Problem statement. Required from the data below: the exact lines starting at the line containing "GHK-Cu 100mg: 6 -> 5" and ending at the line containing "total: 12252.03 -> 4928.16", with both ends kept and all pictures dropped.

Records for this task.
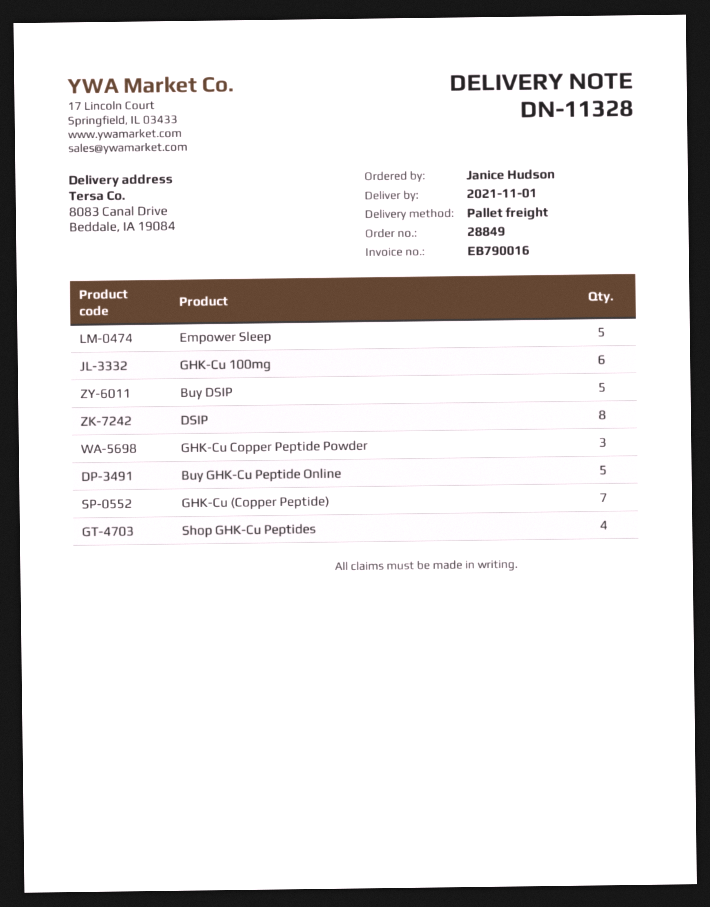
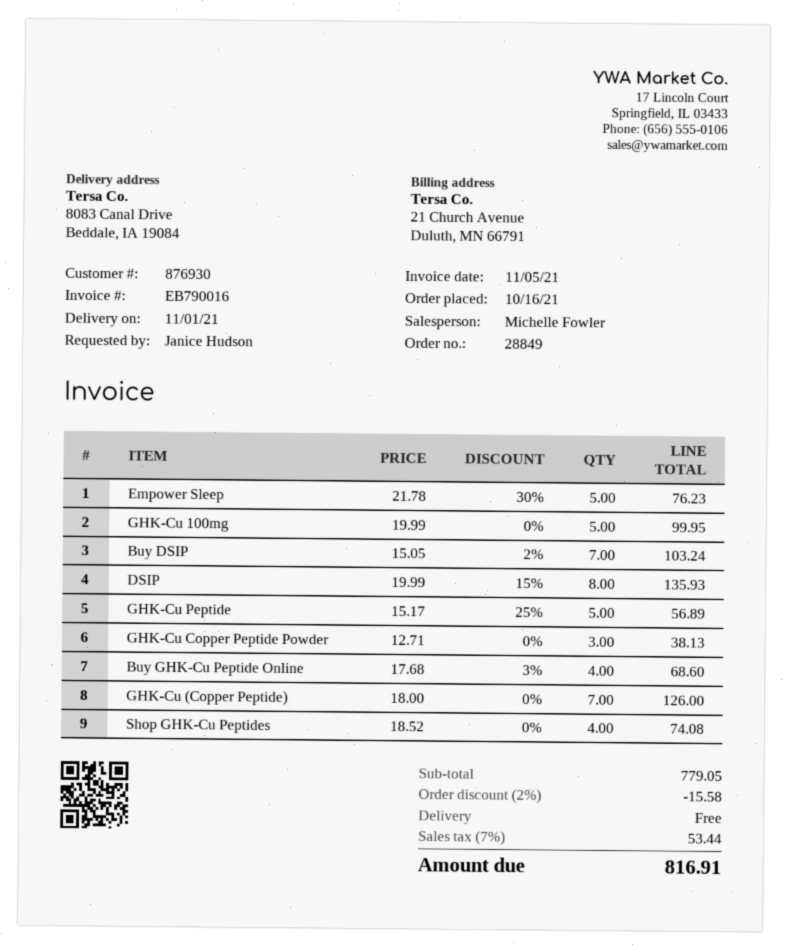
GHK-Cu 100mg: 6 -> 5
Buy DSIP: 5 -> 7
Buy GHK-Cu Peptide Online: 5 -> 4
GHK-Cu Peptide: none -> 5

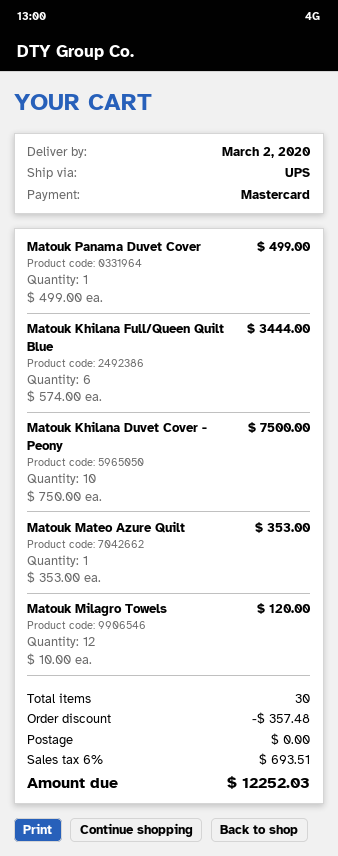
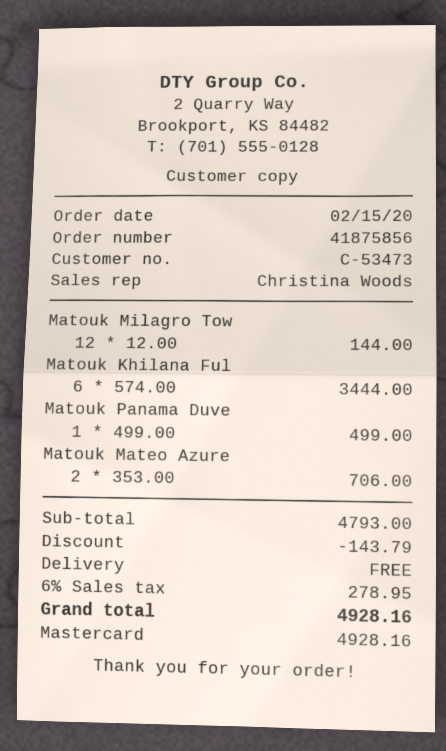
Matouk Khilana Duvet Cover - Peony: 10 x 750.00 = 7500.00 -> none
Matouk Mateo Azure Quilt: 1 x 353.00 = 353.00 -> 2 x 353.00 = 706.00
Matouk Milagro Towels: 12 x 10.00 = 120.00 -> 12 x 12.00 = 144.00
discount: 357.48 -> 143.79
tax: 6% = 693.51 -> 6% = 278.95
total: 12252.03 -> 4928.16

--

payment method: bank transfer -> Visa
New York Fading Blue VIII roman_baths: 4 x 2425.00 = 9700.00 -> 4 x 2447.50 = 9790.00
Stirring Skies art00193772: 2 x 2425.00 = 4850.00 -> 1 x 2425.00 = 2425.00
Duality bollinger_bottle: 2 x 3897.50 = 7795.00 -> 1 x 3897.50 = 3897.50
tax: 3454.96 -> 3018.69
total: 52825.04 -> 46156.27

Reply.
GHK-Cu 100mg: 6 -> 5
Buy DSIP: 5 -> 7
Buy GHK-Cu Peptide Online: 5 -> 4
GHK-Cu Peptide: none -> 5

Matouk Khilana Duvet Cover - Peony: 10 x 750.00 = 7500.00 -> none
Matouk Mateo Azure Quilt: 1 x 353.00 = 353.00 -> 2 x 353.00 = 706.00
Matouk Milagro Towels: 12 x 10.00 = 120.00 -> 12 x 12.00 = 144.00
discount: 357.48 -> 143.79
tax: 6% = 693.51 -> 6% = 278.95
total: 12252.03 -> 4928.16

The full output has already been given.